When working on authentication and restoration, Re-SEE deals only with the fashion houses themselves or affiliated artisans. However, Mestchersky notes that tastes are changing from wanting mint-condition pieces.
“Before, people were looking to buy only bags in pristine condition, as-new. Now, people enjoy the vintage touch of pieces and ask more and more for bags with a patina,” she says.
“If you have the budget, definitely go for a classic: Birkin, Kelly – timeless. If your budget is lower, go for an under- the-radar vintage Hermès or Chanel bag. They don’t cost a lot now but they will as people move more in this direction.”
For those seeking companionship in a designer handbag, extending the life of a high-quality bag is an option that’s decidedly more sustainable, environmentally friendly and ethical. Buyers purchasing pre-owned bags contribute to a circular fashion economy, reducing waste by keeping quality bags in use for much longer. Extending the life cycle of an existing product also reduces the demand for new bags to be produced.
This helps minimise the environmental impact of luxury fashion production, including the use of natural resources.
Additionally, many luxury resale platforms, such as The RealReal and Vestiaire Collective, have sustainability initiatives in place.
For example, The RealReal has a program called “ReCollection,” which encourages customers to consign or donate their pre-damaged or unsellable items to be brought back to life. Vestiaire Collective has a program that focuses on reducing waste and promoting sustainable fashion practices.
If you are seeking a luxury vintage bag, consider its future resale value through factors such as timeless design and bag condition. While a “scruffy” look can feel rock’n’roll, a bag in pristine condition will almost always hold more value than one that is not.

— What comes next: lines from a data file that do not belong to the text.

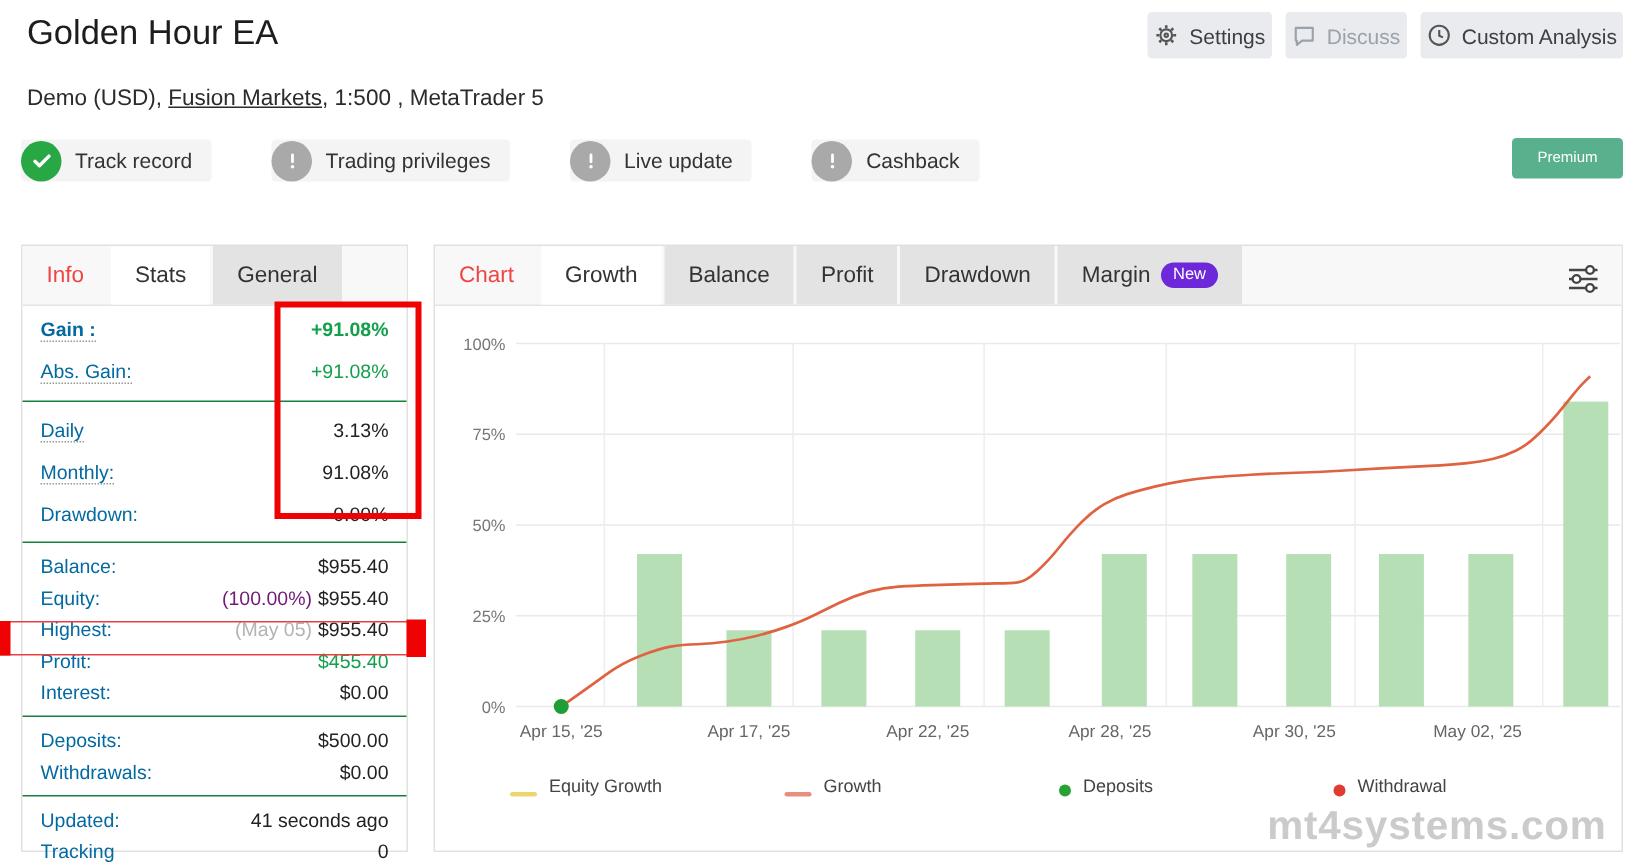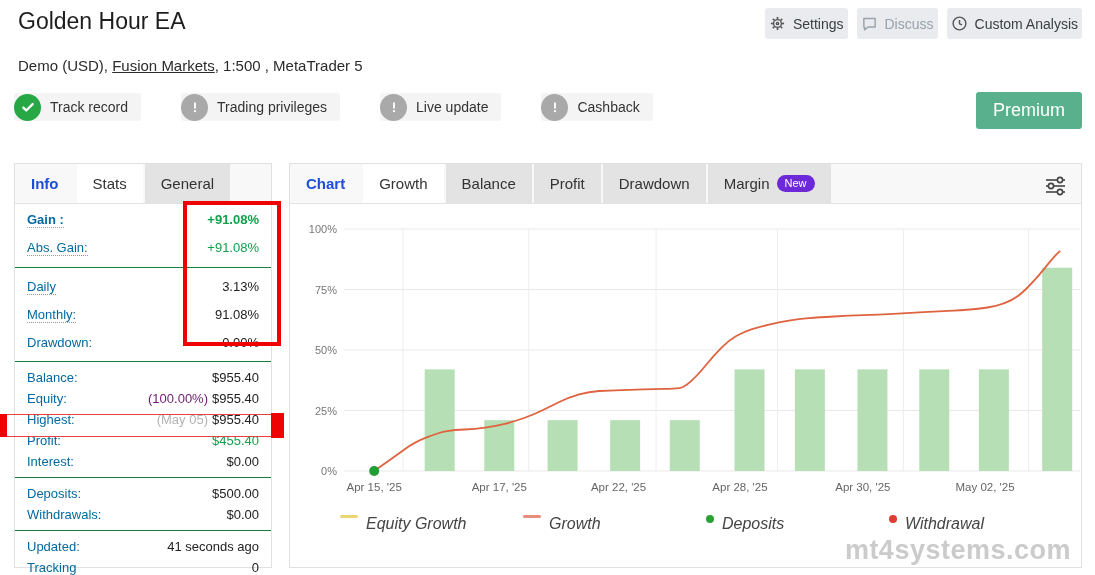"Premium" .premium-btn { font-size: 18px -> 10px }
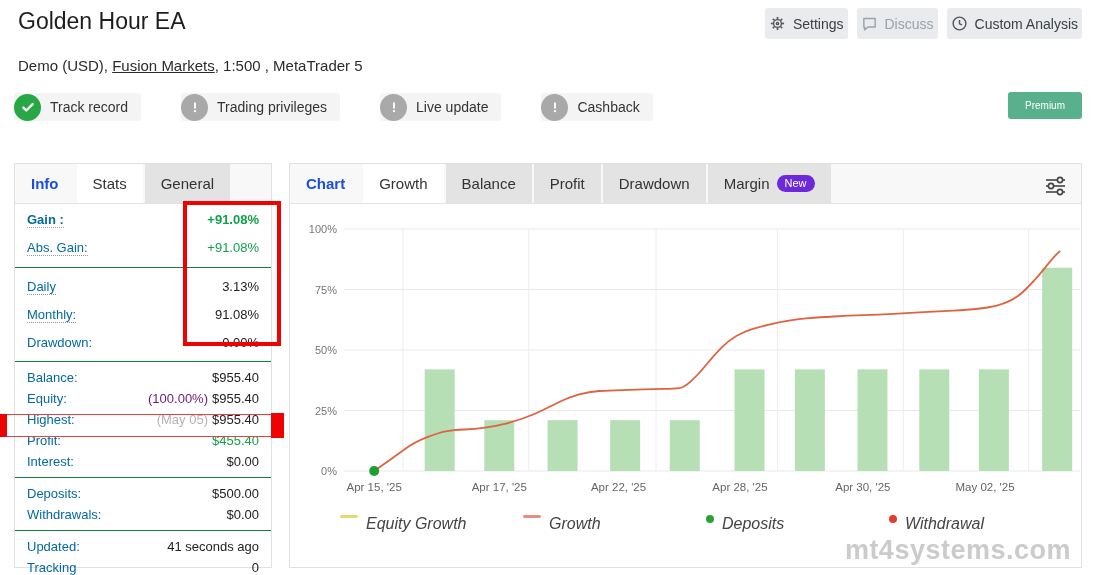"Info" .tab.active { color: #1d4ed8 -> #ef4444; font-weight: bold -> normal }
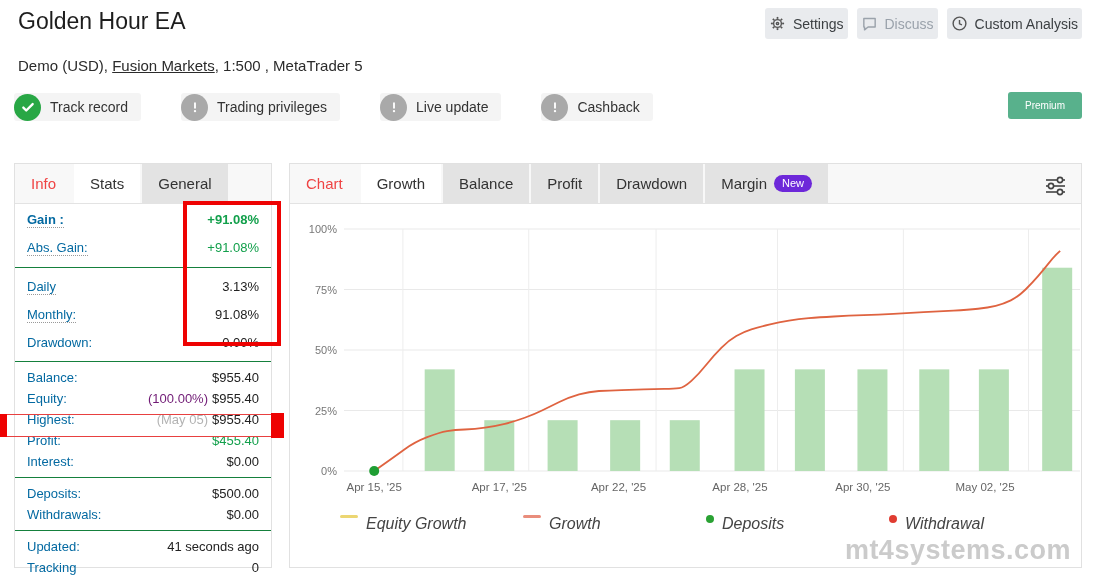"Equity Growth" .legend-item { align-items: flex-start -> flex-end; font-size: 16px -> 12px; font-style: italic -> none }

Consider exclusivity. If the bag you’re eyeing is a rare or limited- edition style, it may be more likely to hold its value or even appreciate over time. As seen with the Hermès Birkin bag, limited availability has helped drive up its resale value to astronomical levels.
Chanel, Hermès and Louis Vuitton are all known for creating high-quality bags that hold their value over time. Look for authentication or buy from a site that guarantees authenticity or your money back.
If you can check all the boxes, you’ve found a friend for life.